United States, January 2016-August 2022

Emma K. Accorsi, PhD; Sopio Chochua, MD, PhD; Heidi L. Moline, MD; Matt Hall, PhD; Adam L. Hersh, MD, PhD; Samir S. Shah, MD; Amadea Britton, MD; Paulina A. Hawkins, MPH; Wei Xing, MSTAT; Jennifer Onukwube Okaro, MPH; Lindsay Zielinski, DO; Lesley McGee, PhD; Stephanie Schrag, DPhil; Adam L. Cohen, MD

Disclosures

Morbidity and Mortality Weekly Report. 2022;71(37):1169-1173. 

In This Article

Cases Identified Through CDC's National Call for Cases

Among the 94 possible cases of pediatric brain abscesses, epidural empyemas, or subdural empyemas reported after CDC's national call for cases, 81 met the case definition. The median patient age was 11 years (IQR = 6–13 years) (Table). Cases were most frequently reported in males (61.3%) and White (54.5%) children. Forty-five percent of cases occurred in children with underlying health conditions, with asthma (11.5%) being the most common. Among patients, 61.0% had a diagnosis of at least one respiratory infection in the 6 weeks before hospitalization, most commonly sinusitis (26.0%) or COVID-19 (18.2%). Most patients (81.8%) sought outpatient care for the illness episode before hospitalization. Subdural empyema was the most common case presentation (53.1%), followed by brain abscess (37.0%) and epidural empyema (33.3%). Among 71 patients who were no longer hospitalized at the time of reporting, two (2.8%) died. Case report data indicated that streptococcal species were identified in most (92.1%) isolates, commonly S. intermedius (41.6%) and Streptococcus anginosus (18.4%). Nonstreptococcal species, including 15 unique pathogens, were isolated in 28.9% of cases and in all cases with polymicrobial infections.

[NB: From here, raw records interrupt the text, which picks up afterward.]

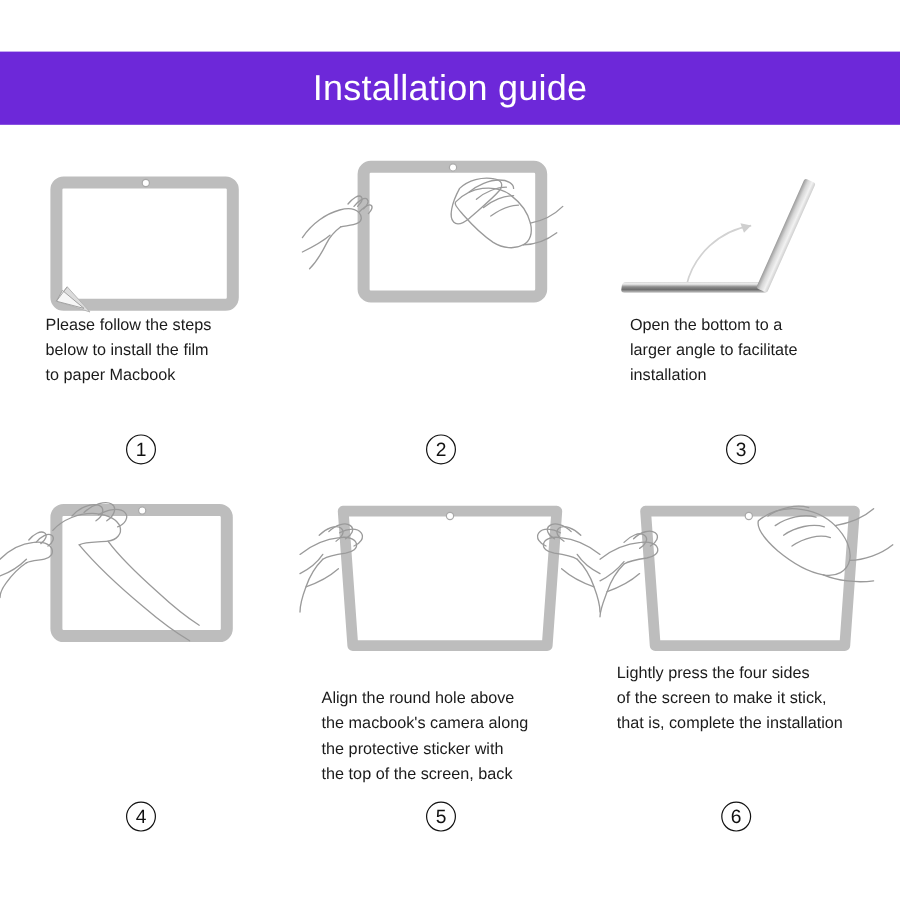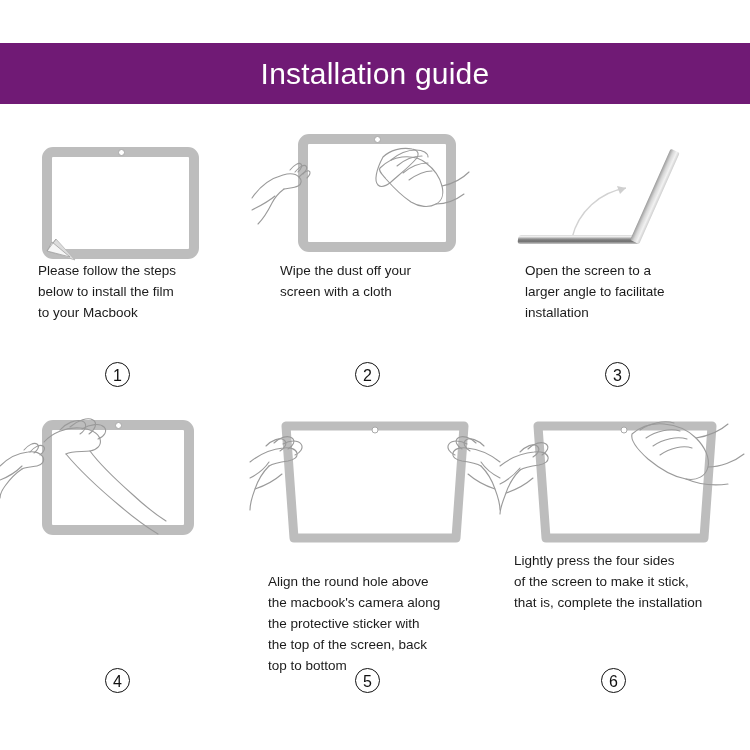--- a/index.html
+++ b/index.html
@@ -15,21 +15,21 @@
     position: relative;
   }
 
   
   #header-bar {
     position: absolute;
     left: 0;
     top: 43px;
     width: 750px;
     height: 61px;
-    background: #701a75;
+    background: #6d28d9;
     display: flex;
     align-items: center;
     justify-content: center;
   }
   #header-title {
     color: #ffffff;
     font-size: 30px;
     font-weight: 400;
     letter-spacing: 0.2px;
     line-height: 1;
@@ -142,21 +142,21 @@
       </div>
       <svg class="overlay" viewBox="0 0 250 150">
         <polygon points="47,139 75,148 56,127" fill="#dcdcdc" stroke="#b4b4b4" stroke-width="0.8"></polygon>
         <polygon points="47,139 70,145 52,130" fill="#f6f6f6" stroke="#9f9f9f" stroke-width="0.8"></polygon>
         <path d="M47,139 L56,127" stroke="#a0a0a0" stroke-width="0.8" fill="none"></path>
       </svg>
     </div>
     <div class="step-caption">
       <span>Please follow the steps</span>
       <span>below to install the film</span>
-      <span>to your Macbook</span>
+      <span>to paper Macbook</span>
     </div>
     <div class="step-number" style="left:105px; top:250px;">1</div>
   </div>
 
   <div class="step-cell">
     <div class="step-figure">
       <div class="device" style="left:48px; top:22px; width:158px; height:118px;">
         <div class="cam-dot"></div>
       </div>
       <svg class="overlay" viewBox="0 0 250 150">
@@ -184,39 +184,35 @@
                    C131,61 128,58 130,56 Z"></path>
           <path d="M141,48 C148,42 158,38 166,38 C173,38 178,41 178,45"></path>
           <path d="M147,54 C154,48 164,44 172,44"></path>
           <path d="M153,61 C160,55 170,51 178,51"></path>
           <path d="M159,68 C166,63 175,59 182,59"></path>
           <path d="M186,92 C196,92 206,88 214,82"></path>
           <path d="M192,74 C202,72 212,67 219,60"></path>
         </g>
       </svg>
     </div>
-    <div class="step-caption" style="left:30px;">
-      <span>Wipe the dust off your</span>
-      <span>screen with a cloth</span>
-    </div>
     <div class="step-number" style="left:105px; top:250px;">2</div>
   </div>
 
   <div class="step-cell">
     <div class="step-figure">
       <svg class="arc-svg" viewBox="0 0 250 142">
         <path class="arc" d="M72,126 C78,100 100,80 126,76"></path>
         <polygon points="126,76 117,74 120,82" fill="#cfcfcf"></polygon>
       </svg>
       <div class="laptop-base" style="left:18px; top:123px; width:122px; height:9px; transform: skewX(-8deg);"></div>
       <div class="laptop-lid" style="left:130px; top:28px; width:10px; height:100px;
            transform: rotate(24deg); transform-origin: bottom left;"></div>
     </div>
     <div class="step-caption" style="left:25px;">
-      <span>Open the screen to a</span>
+      <span>Open the bottom to a</span>
       <span>larger angle to facilitate</span>
       <span>installation</span>
     </div>
     <div class="step-number" style="left:105px; top:250px;">3</div>
   </div>
 
   <div class="step-cell row2">
     <div class="step-figure">
       <div class="device" style="left:42px; top:10px; width:152px; height:115px;">
         <div class="cam-dot"></div>
@@ -274,21 +270,20 @@
           <path d="M250,64 C242,60 235,54 231,48"></path>
           <path d="M245,75 C236,72 226,67 218,60"></path>
         </g>
       </svg>
     </div>
     <div class="step-caption" style="left:18px; width:240px;margin-top:21px;">
       <span>Align the round hole above</span>
       <span>the macbook's camera along</span>
       <span>the protective sticker with</span>
       <span>the top of the screen, back</span>
-      <span>top to bottom</span>
     </div>
     <div class="step-number" style="left:105px; top:258px;">5</div>
   </div>
 
   <div class="step-cell row2">
     <div class="step-figure">
       <svg class="overlay" viewBox="0 0 250 142">
         <path d="M38,12 L212,12 L204,124 L46,124 Z" fill="none" stroke="#bdbdbd" stroke-width="9" stroke-linejoin="round"></path>
         <circle cx="124" cy="16" r="3" fill="#ffffff" stroke="#a8a8a8" stroke-width="1"></circle>
 

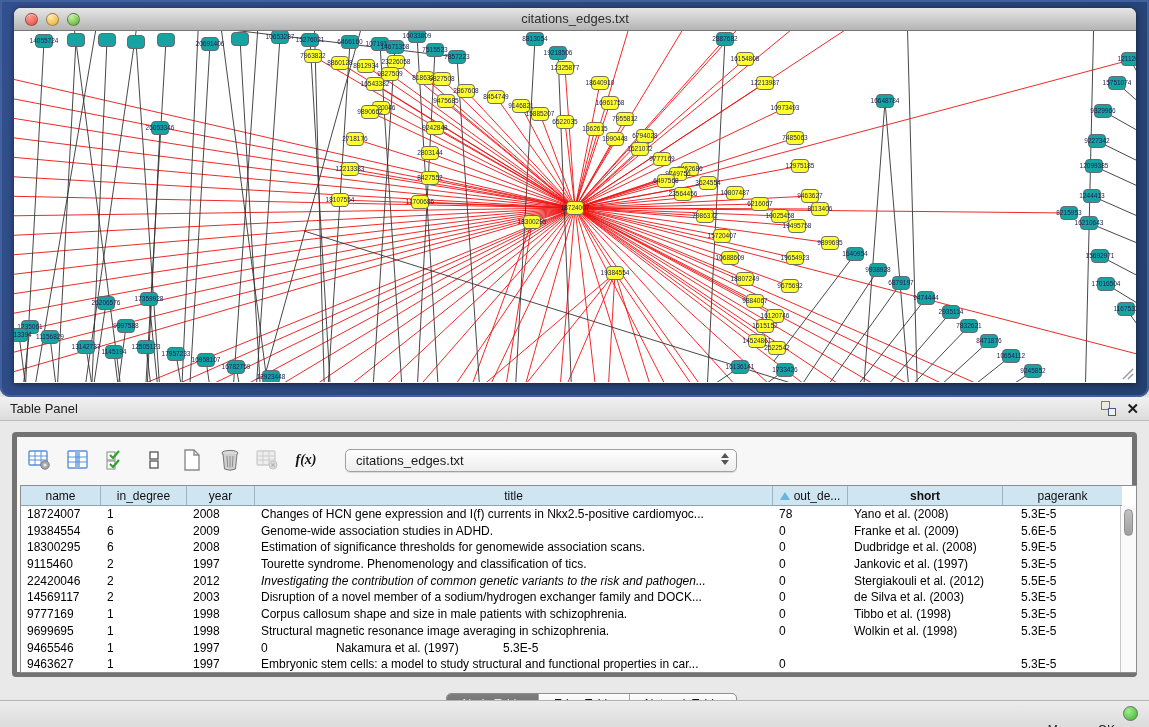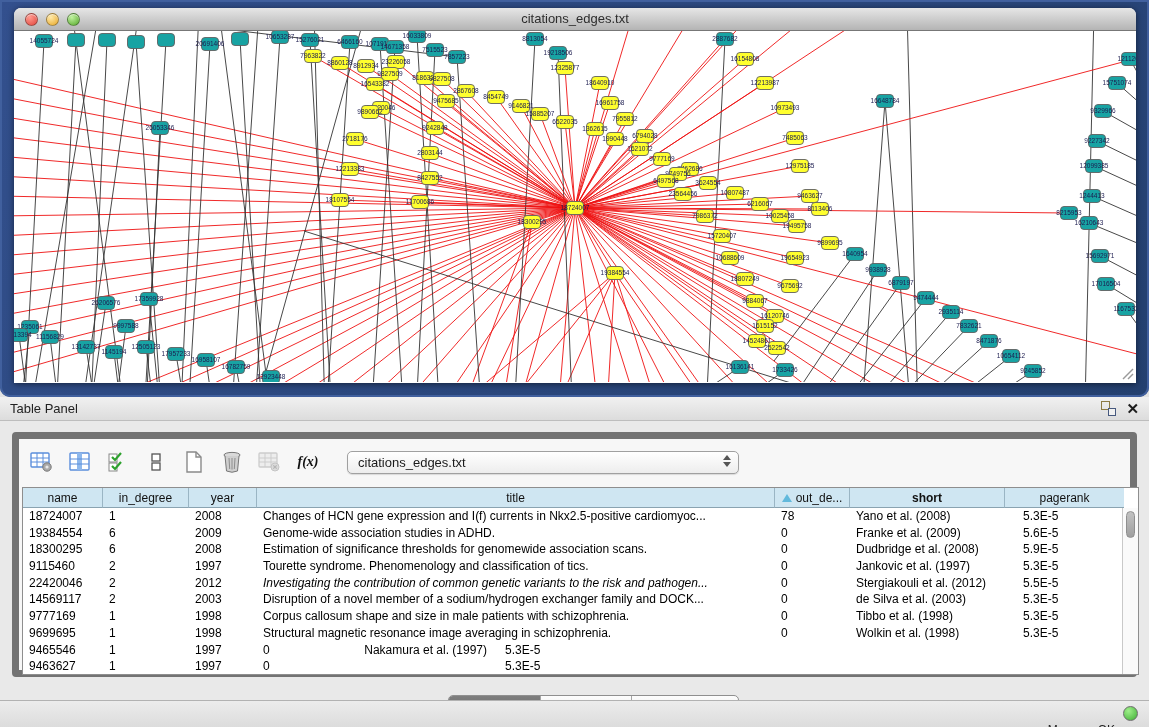--- a/index.html
+++ b/index.html
@@ -36,21 +36,21 @@
     background:linear-gradient(#f1f1f1,#dcdcdc); border-bottom:1px solid #bdbdbd; }
   .panel-title { position:absolute; left:10px; top:4px; font-size:13px; color:#222; }
   .panel-header-icons { position:absolute; right:10px; top:4px; display:flex; gap:10px; align-items:center; }
   .float-ic { position:relative; width:15px; height:15px; }
   .float-ic .sq1 { position:absolute; left:0; top:0; width:9px; height:9px; border:1.5px solid #8d7b45; }
   .float-ic .sq2 { position:absolute; right:0; bottom:0; width:8px; height:8px; border:1.5px solid #47597e; background:#f1f1f1; }
   .close-x { font-size:15px; font-weight:bold; color:#1c1c1c; line-height:15px; cursor:default; }
 
   .panel-body { position:absolute; left:0; top:421px; width:1149px; height:279px; background:#e9e9e9; }
   .inner-box { position:absolute; left:12px; top:11px; width:1125px; height:245px;
-    background:#f7f7f7; border:7px solid #737373; border-radius:4px; }
+    background:#f7f7f7; border:5px solid #737373; border-radius:4px; }
 
   .toolbar { position:absolute; left:10px; top:7px; height:32px; display:flex; align-items:center; gap:12px; }
   .tbtn { width:26px; height:26px; display:flex; align-items:center; justify-content:center; }
   .fx { font-size:14px; font-style:italic; font-weight:bold; color:#111; font-family:"Liberation Serif",serif; }
   .combo { position:relative; margin-left:14px; width:392px; height:23px; background:linear-gradient(#ffffff,#ededed);
     border:1px solid #a0a0a0; border-radius:5px; font-size:13px; color:#1a1a1a;
     line-height:21px; padding-left:10px; box-shadow:0 1px 1px rgba(0,0,0,.12); }
   .combo .arrows { position:absolute; right:7px; top:3px; display:flex; flex-direction:column; gap:2px; }
   .combo .arrows i { width:0; height:0; border-left:4px solid transparent; border-right:4px solid transparent; }
   .combo .arrows .up { border-bottom:5px solid #555; }
@@ -957,27 +957,28 @@
               <div class="td" style="width: 518px;">Structural magnetic resonance image averaging in schizophrenia.</div>
               <div class="td" style="width: 75px;">0</div>
               <div class="td" style="width: 155px;">Wolkin et al. (1998)</div>
               <div class="td pr" style="width: 119px;">5.3E-5</div>
             </div>
             <div class="trow">
               <div class="td" style="width: 80px;">9465546</div>
               <div class="td" style="width: 86px;">1</div>
               <div class="td" style="width: 68px;">1997</div>
               <div class="td" style="width: 75px;">0</div>
-              <div class="td" style="width: 155px; text-align: right;">Nakamura et al. (1997)</div>
+              <div class="td" style="width: 155px;">Nakamura et al. (1997)</div>
               <div class="td pr" style="width: 119px;">5.3E-5</div>
             </div>
             <div class="trow">
               <div class="td" style="width: 80px;">9463627</div>
               <div class="td" style="width: 86px;">1</div>
               <div class="td" style="width: 68px;">1997</div>
+              <div class="td" style="width: 518px;">Embryonic stem cells: a model to study structural and functional properties in car...</div>
               <div class="td" style="width: 75px;">0</div>
               <div class="td" style="width: 155px; margin-top: 18px;">Hescheler et al. (1997)</div>
               <div class="td pr" style="width: 119px;">5.3E-5</div>
             </div>
           </div>
         <div class="vscroll">
           <div class="vthumb"></div>
         </div>
       </div>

Antimicrobial susceptibility testing was performed on available Streptococcus specimens (two Streptococcus constellatus and 16 S. intermedius) to identify shared microbiological features among cases. Both S. constellatus isolates were intermediately resistant to ampicillin, but susceptible to other antimicrobials tested. Nine S. intermedius isolates were pan-susceptible. One isolate was resistant to tetracycline only. Four S. intermedius isolates displayed a 1.5 μg/mL MIC against vancomycin, slightly above the clinical breakpoint for susceptibility (≤1 μg/mL) and were susceptible to other antimicrobials tested. Two isolates were resistant to multiple antibiotics (erythromycin, clindamycin, and tetracycline) and intermediately resistant to quinupristin-dalfopristin, one of which also displayed a 1.5 μg/mL MIC against vancomycin. Among 15 sequenced S. intermedius isolates, the average core genome pairwise distance was approximately 6,200 SNPs, indicating genetic unrelatedness.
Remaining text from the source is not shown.